**Listed records:**

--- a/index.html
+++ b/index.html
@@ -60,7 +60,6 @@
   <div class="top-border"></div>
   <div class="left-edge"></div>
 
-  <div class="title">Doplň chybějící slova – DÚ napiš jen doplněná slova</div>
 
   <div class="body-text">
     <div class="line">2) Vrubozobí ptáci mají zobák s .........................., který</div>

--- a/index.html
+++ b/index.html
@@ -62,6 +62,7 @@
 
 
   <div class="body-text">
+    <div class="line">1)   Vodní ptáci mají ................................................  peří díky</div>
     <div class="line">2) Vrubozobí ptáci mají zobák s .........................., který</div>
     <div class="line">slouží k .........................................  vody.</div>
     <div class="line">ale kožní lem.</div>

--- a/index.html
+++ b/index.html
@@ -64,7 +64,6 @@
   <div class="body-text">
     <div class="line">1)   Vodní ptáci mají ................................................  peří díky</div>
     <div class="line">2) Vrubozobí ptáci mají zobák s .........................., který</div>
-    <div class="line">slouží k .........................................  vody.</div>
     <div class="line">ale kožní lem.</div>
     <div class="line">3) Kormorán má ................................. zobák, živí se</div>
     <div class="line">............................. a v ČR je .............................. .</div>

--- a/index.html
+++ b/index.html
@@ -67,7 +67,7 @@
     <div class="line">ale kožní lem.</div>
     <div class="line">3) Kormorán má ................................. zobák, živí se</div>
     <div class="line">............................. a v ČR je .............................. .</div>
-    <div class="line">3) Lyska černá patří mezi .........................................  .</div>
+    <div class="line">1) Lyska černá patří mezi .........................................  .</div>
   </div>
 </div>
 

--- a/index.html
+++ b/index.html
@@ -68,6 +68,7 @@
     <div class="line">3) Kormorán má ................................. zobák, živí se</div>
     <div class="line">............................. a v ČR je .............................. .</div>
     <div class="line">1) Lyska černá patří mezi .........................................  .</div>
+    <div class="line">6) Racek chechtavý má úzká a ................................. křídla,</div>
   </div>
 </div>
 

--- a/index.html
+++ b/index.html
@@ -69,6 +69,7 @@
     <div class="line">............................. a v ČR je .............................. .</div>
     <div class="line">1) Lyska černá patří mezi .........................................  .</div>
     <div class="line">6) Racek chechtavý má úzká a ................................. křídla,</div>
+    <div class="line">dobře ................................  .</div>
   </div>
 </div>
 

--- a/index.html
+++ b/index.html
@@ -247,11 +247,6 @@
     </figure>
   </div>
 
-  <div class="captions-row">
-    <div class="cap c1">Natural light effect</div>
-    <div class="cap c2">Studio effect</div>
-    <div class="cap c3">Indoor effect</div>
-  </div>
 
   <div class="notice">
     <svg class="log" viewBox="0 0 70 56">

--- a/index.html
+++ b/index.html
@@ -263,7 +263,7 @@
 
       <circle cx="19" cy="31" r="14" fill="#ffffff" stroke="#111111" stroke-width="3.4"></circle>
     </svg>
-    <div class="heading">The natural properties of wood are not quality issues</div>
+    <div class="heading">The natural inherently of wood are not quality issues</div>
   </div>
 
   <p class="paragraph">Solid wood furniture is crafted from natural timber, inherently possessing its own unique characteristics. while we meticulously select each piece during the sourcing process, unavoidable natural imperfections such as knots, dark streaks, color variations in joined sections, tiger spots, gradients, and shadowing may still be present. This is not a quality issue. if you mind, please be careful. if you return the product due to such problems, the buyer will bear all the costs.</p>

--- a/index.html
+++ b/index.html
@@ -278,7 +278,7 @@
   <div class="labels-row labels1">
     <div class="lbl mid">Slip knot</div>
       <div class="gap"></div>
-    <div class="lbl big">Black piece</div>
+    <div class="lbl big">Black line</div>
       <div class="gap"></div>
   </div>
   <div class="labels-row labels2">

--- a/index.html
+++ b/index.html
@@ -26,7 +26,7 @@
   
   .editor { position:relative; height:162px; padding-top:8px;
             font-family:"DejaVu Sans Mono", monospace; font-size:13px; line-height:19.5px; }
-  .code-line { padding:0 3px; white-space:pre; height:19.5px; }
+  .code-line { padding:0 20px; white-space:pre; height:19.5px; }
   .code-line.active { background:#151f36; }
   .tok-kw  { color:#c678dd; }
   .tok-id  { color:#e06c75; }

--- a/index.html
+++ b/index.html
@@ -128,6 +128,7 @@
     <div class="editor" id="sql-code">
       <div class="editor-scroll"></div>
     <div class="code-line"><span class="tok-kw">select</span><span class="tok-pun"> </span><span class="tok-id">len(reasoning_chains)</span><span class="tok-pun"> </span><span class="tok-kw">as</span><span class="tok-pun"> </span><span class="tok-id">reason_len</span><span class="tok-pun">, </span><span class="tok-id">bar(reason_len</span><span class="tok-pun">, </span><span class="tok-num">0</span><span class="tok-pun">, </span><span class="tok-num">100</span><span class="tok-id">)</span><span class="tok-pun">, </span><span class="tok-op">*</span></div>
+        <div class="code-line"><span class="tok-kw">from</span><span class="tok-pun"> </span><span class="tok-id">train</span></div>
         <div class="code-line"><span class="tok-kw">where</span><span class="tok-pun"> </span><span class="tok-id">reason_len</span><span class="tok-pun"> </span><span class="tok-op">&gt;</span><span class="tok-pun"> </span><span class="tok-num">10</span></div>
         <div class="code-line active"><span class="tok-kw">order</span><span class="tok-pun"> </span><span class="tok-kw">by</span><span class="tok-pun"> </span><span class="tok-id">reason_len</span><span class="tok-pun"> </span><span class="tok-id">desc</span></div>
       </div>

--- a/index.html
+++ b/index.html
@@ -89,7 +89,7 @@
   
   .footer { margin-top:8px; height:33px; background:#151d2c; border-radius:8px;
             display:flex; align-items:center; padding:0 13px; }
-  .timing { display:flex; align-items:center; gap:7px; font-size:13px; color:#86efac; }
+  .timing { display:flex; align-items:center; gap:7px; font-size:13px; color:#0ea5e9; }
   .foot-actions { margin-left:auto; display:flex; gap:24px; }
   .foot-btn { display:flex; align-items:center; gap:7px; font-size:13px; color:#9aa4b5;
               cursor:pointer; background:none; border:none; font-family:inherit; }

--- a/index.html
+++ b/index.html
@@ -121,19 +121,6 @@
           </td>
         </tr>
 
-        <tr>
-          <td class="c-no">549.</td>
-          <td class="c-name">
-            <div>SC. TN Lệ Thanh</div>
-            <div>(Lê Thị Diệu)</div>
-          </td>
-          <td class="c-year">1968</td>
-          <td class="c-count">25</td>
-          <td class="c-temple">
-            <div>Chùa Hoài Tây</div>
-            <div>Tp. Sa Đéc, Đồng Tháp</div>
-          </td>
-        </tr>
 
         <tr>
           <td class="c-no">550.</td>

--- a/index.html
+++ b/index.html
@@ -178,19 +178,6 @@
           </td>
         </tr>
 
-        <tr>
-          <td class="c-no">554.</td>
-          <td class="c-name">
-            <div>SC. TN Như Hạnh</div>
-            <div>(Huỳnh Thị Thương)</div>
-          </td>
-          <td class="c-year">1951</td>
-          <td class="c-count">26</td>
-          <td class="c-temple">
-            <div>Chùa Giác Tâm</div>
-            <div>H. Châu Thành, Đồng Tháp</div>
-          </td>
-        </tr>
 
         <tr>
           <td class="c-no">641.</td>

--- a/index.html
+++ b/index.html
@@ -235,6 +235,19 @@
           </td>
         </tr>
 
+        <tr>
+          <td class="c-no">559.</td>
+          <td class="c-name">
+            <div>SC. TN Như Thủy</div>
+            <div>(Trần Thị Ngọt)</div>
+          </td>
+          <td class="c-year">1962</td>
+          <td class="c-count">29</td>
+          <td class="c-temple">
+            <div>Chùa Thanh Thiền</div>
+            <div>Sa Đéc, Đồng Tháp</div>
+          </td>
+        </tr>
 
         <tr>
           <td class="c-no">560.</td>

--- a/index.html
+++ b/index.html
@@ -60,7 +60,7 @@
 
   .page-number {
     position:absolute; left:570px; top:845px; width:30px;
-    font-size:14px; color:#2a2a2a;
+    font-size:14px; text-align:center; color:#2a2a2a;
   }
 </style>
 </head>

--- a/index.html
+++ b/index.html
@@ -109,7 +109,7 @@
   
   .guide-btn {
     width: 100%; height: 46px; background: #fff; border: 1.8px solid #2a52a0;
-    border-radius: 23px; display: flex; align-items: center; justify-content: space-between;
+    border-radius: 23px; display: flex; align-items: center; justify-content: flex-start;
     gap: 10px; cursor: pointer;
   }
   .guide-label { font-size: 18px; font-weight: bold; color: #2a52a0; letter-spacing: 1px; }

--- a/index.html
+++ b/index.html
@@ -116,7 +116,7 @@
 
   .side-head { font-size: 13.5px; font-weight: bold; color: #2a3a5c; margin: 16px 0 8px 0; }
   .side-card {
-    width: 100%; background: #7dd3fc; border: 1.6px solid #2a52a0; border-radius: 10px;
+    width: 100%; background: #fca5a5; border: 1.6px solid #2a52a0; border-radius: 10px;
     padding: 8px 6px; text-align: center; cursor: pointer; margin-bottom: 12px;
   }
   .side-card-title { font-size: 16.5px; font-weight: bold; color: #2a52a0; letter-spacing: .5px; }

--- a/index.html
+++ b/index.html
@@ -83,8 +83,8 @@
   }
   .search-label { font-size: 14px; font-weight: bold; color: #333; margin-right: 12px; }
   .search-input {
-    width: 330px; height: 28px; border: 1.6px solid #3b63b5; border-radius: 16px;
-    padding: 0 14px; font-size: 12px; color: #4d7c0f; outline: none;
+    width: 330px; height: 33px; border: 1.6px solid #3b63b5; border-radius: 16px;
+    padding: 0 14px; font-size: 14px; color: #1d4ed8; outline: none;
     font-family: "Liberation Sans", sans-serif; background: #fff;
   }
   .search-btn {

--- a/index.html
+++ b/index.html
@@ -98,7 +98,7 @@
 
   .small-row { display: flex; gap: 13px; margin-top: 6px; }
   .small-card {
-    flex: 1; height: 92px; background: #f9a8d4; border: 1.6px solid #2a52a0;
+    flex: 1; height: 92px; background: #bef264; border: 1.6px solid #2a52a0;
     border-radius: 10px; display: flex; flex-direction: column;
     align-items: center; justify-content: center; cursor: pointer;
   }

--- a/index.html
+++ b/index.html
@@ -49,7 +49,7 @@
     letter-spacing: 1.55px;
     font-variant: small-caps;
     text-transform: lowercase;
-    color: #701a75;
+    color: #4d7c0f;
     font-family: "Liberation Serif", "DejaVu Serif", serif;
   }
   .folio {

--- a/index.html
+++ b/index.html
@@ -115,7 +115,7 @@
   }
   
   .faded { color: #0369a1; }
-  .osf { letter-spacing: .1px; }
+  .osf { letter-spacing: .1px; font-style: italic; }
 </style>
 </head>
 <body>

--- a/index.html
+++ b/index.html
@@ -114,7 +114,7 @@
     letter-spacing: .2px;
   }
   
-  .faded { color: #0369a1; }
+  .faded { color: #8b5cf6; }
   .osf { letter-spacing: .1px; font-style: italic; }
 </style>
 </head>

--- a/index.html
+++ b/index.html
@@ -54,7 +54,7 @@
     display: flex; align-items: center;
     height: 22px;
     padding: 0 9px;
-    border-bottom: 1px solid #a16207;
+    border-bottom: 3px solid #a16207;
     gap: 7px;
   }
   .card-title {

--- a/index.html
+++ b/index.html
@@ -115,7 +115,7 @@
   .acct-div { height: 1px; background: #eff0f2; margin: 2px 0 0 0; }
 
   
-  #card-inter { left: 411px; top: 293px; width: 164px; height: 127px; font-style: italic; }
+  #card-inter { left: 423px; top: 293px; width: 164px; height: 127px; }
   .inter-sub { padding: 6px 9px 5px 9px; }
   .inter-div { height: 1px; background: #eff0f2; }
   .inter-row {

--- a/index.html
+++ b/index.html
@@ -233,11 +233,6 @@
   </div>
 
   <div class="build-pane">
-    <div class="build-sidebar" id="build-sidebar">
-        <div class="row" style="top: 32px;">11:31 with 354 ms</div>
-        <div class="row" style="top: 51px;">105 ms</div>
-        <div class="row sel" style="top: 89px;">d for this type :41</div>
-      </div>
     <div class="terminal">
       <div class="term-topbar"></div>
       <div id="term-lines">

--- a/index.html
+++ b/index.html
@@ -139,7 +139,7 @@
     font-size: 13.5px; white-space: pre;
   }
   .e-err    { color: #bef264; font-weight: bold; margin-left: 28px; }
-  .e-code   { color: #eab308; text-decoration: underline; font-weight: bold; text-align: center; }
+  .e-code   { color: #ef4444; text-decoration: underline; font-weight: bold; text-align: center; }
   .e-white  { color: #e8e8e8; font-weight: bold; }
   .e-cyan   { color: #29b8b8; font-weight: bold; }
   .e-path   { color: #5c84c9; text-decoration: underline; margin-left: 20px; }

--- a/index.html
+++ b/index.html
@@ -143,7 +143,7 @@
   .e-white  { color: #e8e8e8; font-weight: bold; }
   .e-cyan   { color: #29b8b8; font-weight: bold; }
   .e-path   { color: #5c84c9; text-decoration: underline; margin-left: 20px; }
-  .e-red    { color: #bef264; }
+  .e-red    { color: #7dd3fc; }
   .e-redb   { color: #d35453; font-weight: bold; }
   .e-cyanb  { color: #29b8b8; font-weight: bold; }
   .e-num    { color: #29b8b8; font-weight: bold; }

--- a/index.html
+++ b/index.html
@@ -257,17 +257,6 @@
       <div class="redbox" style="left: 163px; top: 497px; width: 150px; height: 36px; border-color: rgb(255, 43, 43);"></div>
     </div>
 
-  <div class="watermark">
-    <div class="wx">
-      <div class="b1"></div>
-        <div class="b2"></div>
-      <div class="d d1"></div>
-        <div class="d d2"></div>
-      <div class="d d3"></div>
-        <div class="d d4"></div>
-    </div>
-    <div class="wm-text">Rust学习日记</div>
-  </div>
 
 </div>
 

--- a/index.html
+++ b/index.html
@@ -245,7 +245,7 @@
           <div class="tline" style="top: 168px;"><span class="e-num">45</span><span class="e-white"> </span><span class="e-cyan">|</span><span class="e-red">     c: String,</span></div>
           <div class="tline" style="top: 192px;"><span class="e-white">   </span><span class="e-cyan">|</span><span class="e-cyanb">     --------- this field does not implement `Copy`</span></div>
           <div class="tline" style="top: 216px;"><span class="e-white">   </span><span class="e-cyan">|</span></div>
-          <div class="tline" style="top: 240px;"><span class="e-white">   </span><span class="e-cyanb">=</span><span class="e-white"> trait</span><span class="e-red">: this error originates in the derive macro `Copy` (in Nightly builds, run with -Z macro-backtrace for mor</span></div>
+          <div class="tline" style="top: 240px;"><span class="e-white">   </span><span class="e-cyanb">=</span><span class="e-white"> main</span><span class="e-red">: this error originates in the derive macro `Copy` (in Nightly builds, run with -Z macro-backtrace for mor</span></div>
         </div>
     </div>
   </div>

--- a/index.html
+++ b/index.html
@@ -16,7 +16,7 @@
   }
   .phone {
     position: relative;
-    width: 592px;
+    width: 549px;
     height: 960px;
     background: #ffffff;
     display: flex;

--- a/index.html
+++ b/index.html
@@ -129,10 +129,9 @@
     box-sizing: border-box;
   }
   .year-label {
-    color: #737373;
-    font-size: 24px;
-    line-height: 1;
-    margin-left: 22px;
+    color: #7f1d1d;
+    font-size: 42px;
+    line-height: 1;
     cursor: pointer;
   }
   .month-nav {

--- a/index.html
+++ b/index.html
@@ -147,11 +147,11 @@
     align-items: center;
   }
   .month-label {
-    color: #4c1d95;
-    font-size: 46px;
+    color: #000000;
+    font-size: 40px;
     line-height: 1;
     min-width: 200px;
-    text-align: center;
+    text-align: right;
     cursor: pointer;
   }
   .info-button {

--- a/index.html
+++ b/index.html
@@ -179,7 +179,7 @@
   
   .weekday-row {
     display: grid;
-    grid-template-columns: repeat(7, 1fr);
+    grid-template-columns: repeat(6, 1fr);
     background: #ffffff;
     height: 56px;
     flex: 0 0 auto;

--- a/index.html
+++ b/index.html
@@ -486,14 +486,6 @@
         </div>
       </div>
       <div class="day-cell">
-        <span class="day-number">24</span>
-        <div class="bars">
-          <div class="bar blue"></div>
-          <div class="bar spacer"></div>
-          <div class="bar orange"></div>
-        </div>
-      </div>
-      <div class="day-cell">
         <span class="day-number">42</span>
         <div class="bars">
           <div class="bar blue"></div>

**Description of the task:** Go to the line with "-143,7 +143,7 @@" in the entries above and repeat every line from there through the line with "-245,7 +245,7 @@", exactly and with no other text.

**Answer below:**
@@ -143,7 +143,7 @@
   .e-white  { color: #e8e8e8; font-weight: bold; }
   .e-cyan   { color: #29b8b8; font-weight: bold; }
   .e-path   { color: #5c84c9; text-decoration: underline; margin-left: 20px; }
-  .e-red    { color: #bef264; }
+  .e-red    { color: #7dd3fc; }
   .e-redb   { color: #d35453; font-weight: bold; }
   .e-cyanb  { color: #29b8b8; font-weight: bold; }
   .e-num    { color: #29b8b8; font-weight: bold; }

--- a/index.html
+++ b/index.html
@@ -257,17 +257,6 @@
       <div class="redbox" style="left: 163px; top: 497px; width: 150px; height: 36px; border-color: rgb(255, 43, 43);"></div>
     </div>
 
-  <div class="watermark">
-    <div class="wx">
-      <div class="b1"></div>
-        <div class="b2"></div>
-      <div class="d d1"></div>
-        <div class="d d2"></div>
-      <div class="d d3"></div>
-        <div class="d d4"></div>
-    </div>
-    <div class="wm-text">Rust学习日记</div>
-  </div>
 
 </div>
 

--- a/index.html
+++ b/index.html
@@ -245,7 +245,7 @@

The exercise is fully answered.